It was an unusual case. The courts could not, in all faith, confine him to a mental hospital. He wasn’t ‘mental’. He just had no memory. In the end the judge ordered that a trust fund be set up, and he should be housed at a medical hostel for the rest of his life. I received a request. Dr Sarah Blake had worked with Paul Michael Smith on a book that told him who he was and what was happening. Part of the symptom was that occasionally a small fragment, a tiny piece of memory from before the accident would flash in his head. Usually it was the name Eve or Chloe. Would I be prepared, as he had no family, to answer his questions? Well, sure I would. How difficult could that be?


Chloe? Eve? Yes! The names were familiar. Why? Why did he remember those names. They evoked sounds of laughter. Smells. Smells of Christmas? Warm newly washed towels? Happy feelings, happy ...he could almost *taste* the memory. Why? What did the book mean? Don’t ring that number? Of course he was going to ring it! He needed to know! Maybe he had family. Maybe someone could get him out of here. Bring him home. Bring him clothes, damnit! Instead of these impersonal pyjamas! Where was that damned telephone? 07896.....

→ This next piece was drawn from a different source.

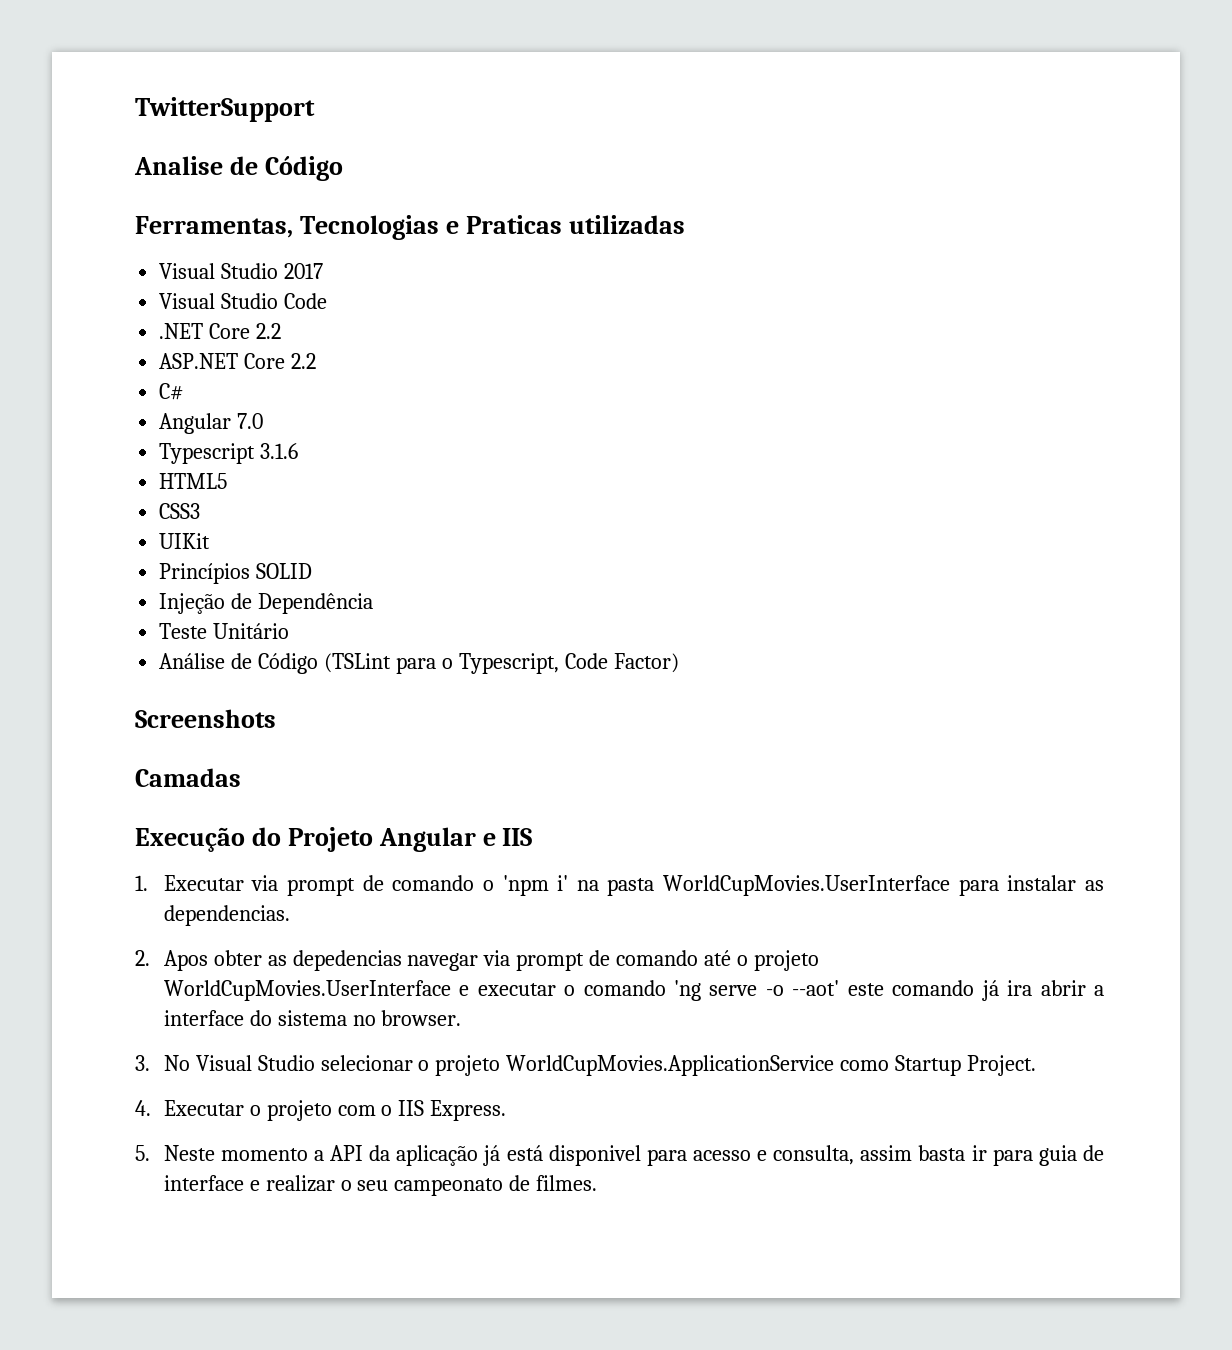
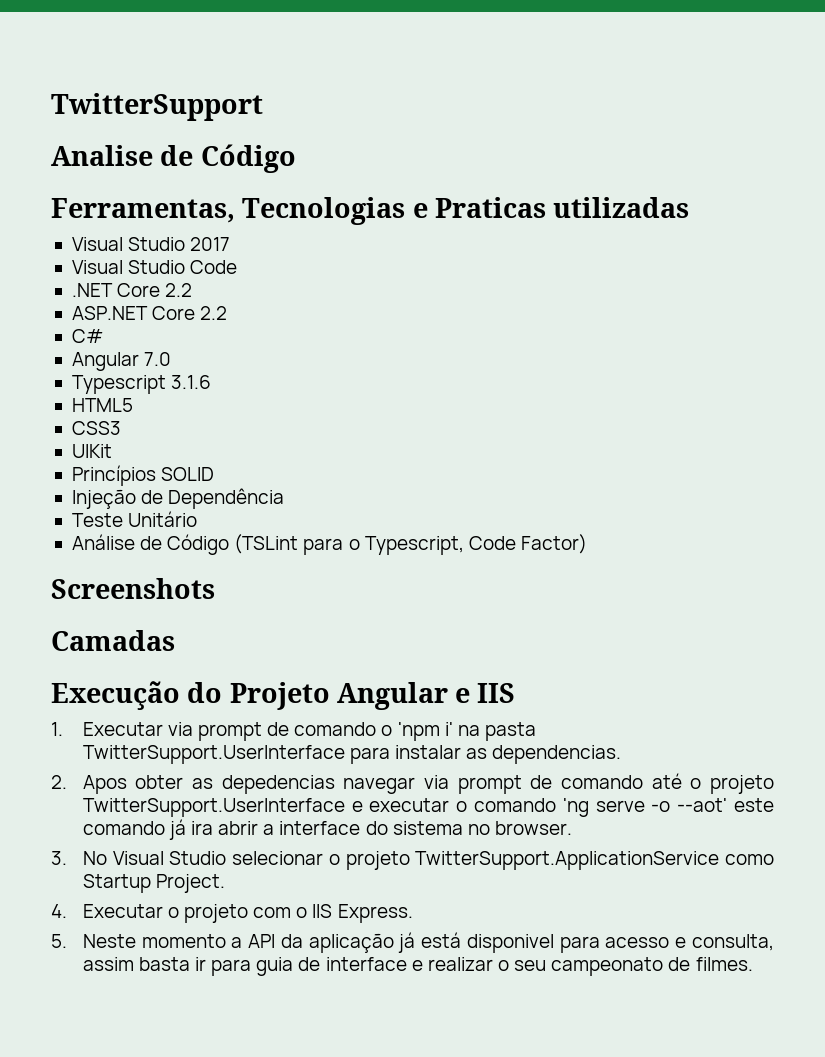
[663,875,951,896] WorldCupMovies.UserInterface -> [82,745,345,764] TwitterSupport.UserInterface
[163,980,451,1001] WorldCupMovies.UserInterface -> [82,798,345,817] TwitterSupport.UserInterface
[506,1055,835,1076] WorldCupMovies.ApplicationService -> [415,851,720,870] TwitterSupport.ApplicationService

My phone rang. I looked at the number and my heart sank. It was Paul Michael Smith. He’d not called for nearly two months. Two months my curse had left me. I answered.
“Hello, Paul. You have remembered something?”

“Yes! Who is Chloe? Why does the name make me happy? Is she family? Can she help me?”

I sat down. “Paul, are you sure you want to know? Okay, please, are you sitting?”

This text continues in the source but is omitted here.